# [Work required]
Count each line below that has the word "para" in it, and give only the total.

# [The data]

<<<<

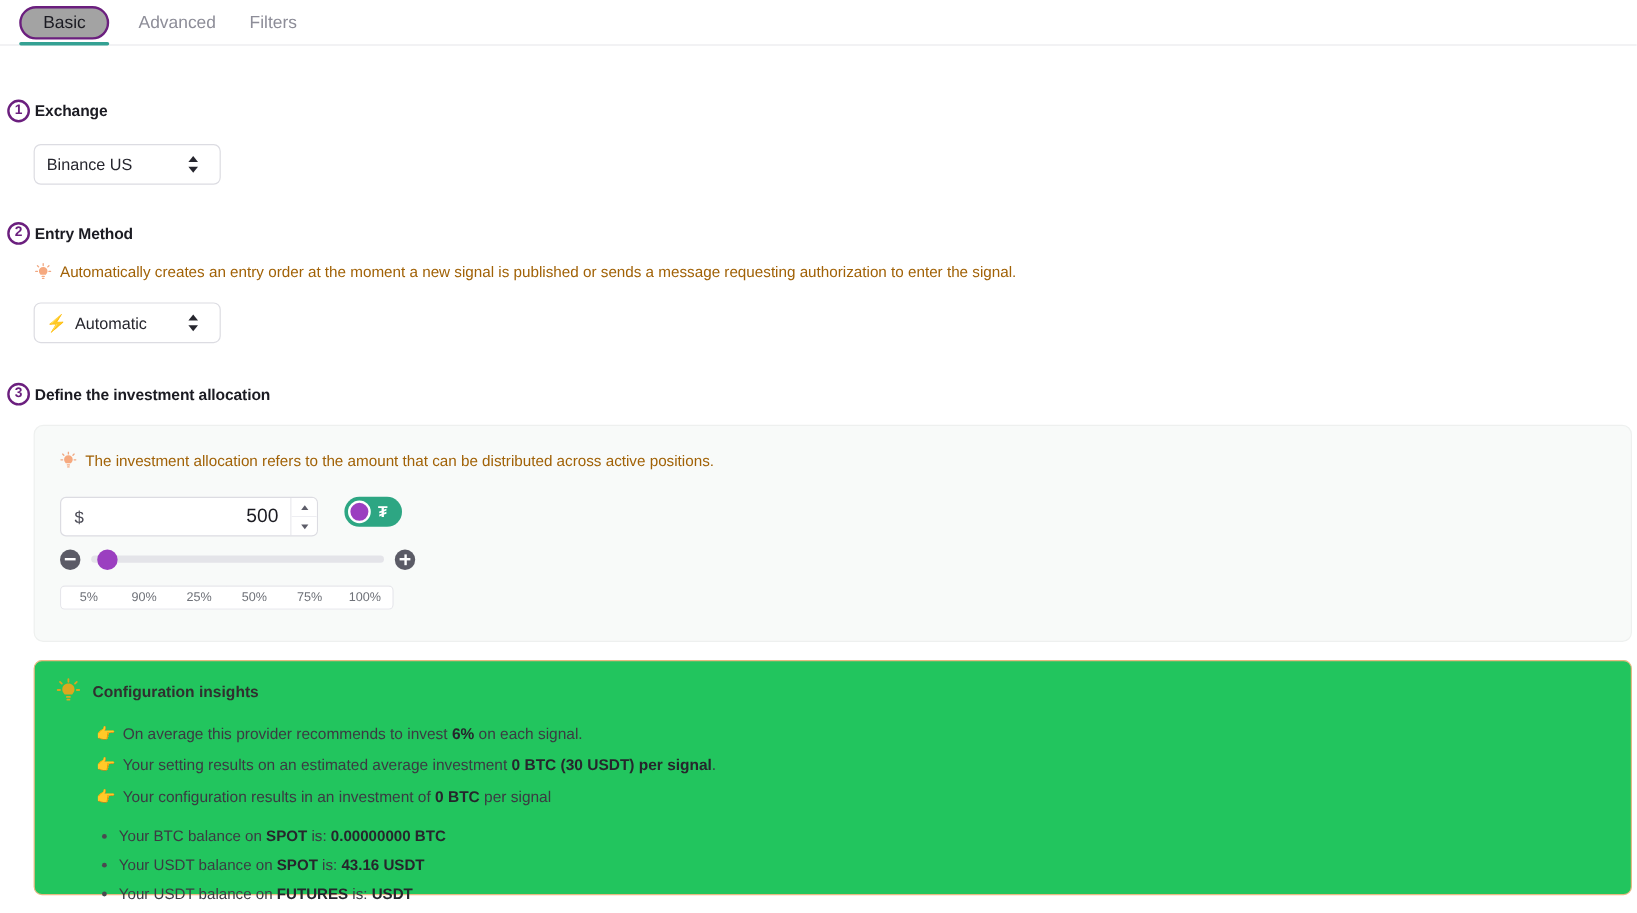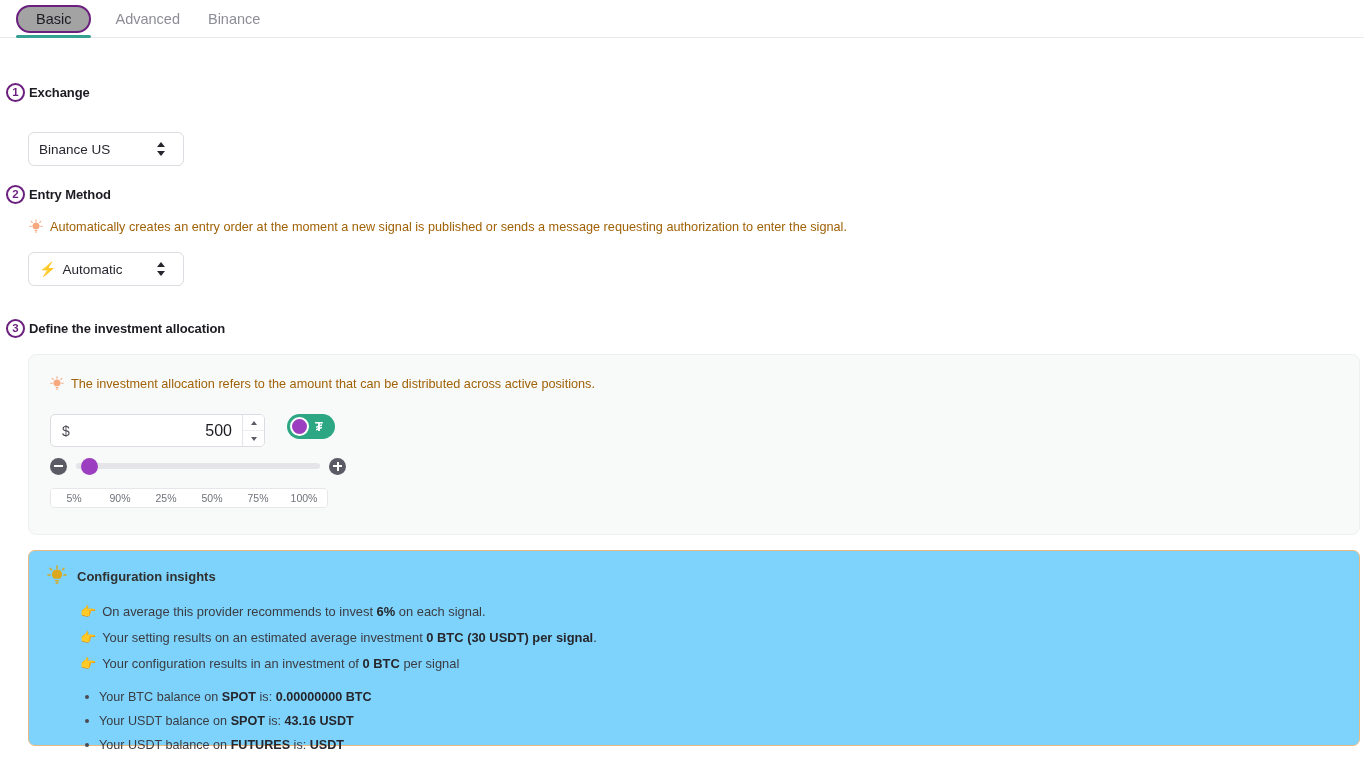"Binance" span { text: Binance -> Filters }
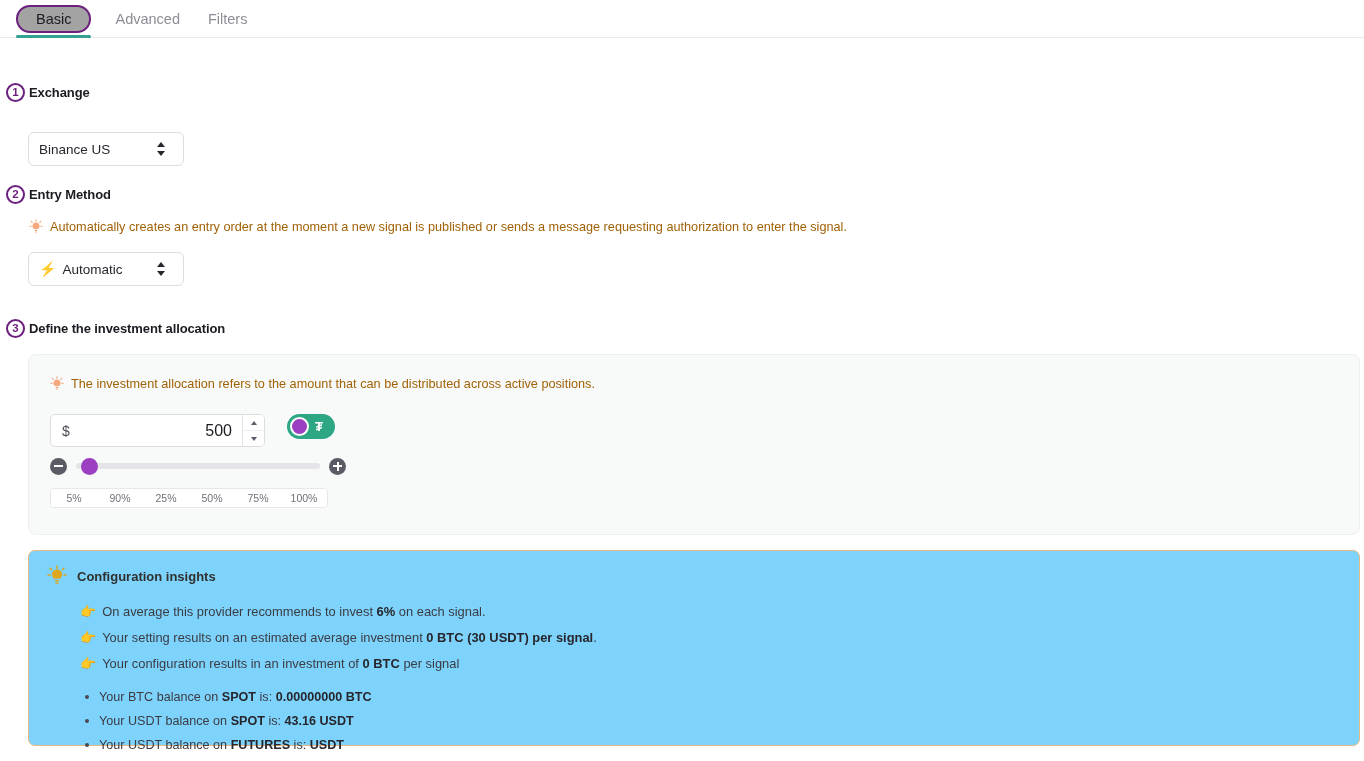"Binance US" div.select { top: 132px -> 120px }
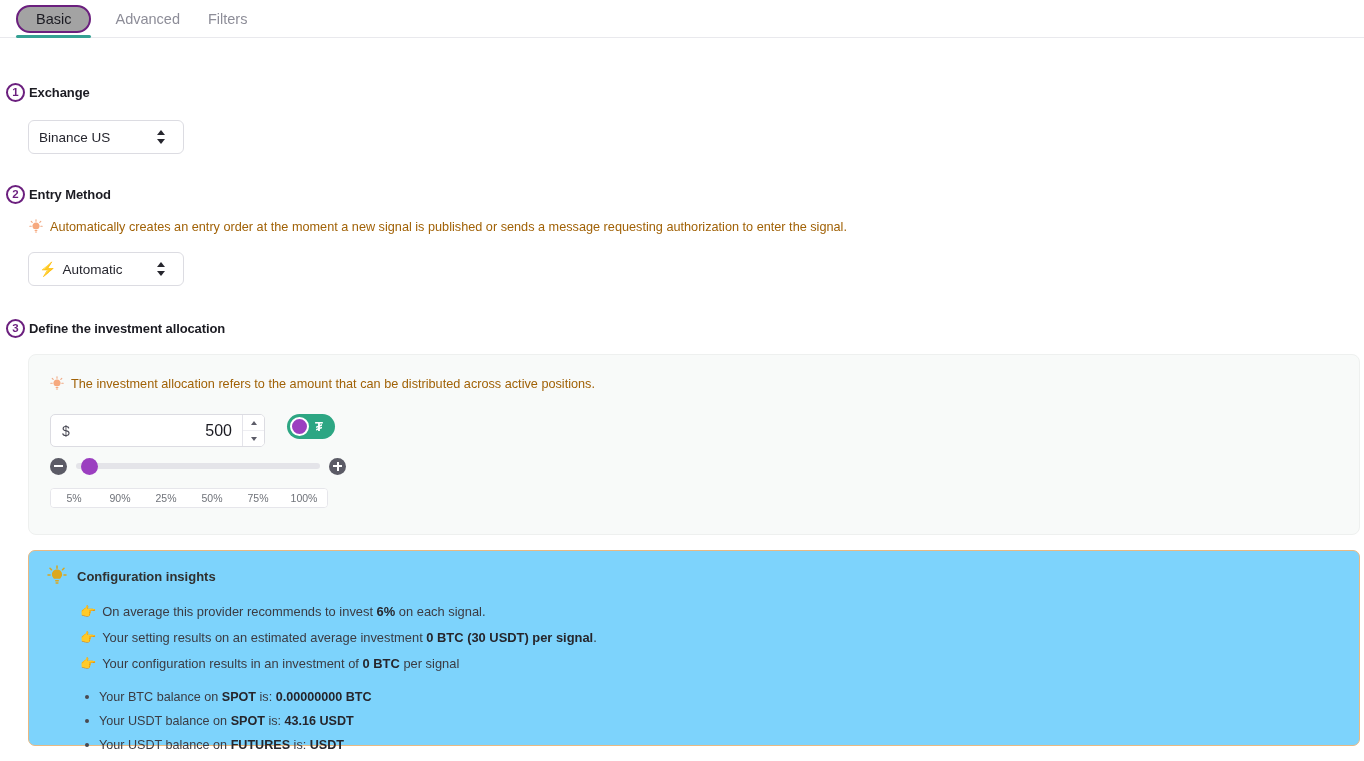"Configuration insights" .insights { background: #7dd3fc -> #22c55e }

>>>>
<<<<

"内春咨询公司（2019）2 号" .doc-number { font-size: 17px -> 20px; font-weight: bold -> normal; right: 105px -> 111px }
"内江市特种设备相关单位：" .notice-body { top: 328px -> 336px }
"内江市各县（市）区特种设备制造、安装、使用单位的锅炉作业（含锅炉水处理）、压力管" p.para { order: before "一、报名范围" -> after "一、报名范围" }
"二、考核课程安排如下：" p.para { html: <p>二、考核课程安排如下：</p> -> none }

>>>>

# [Written answer]
2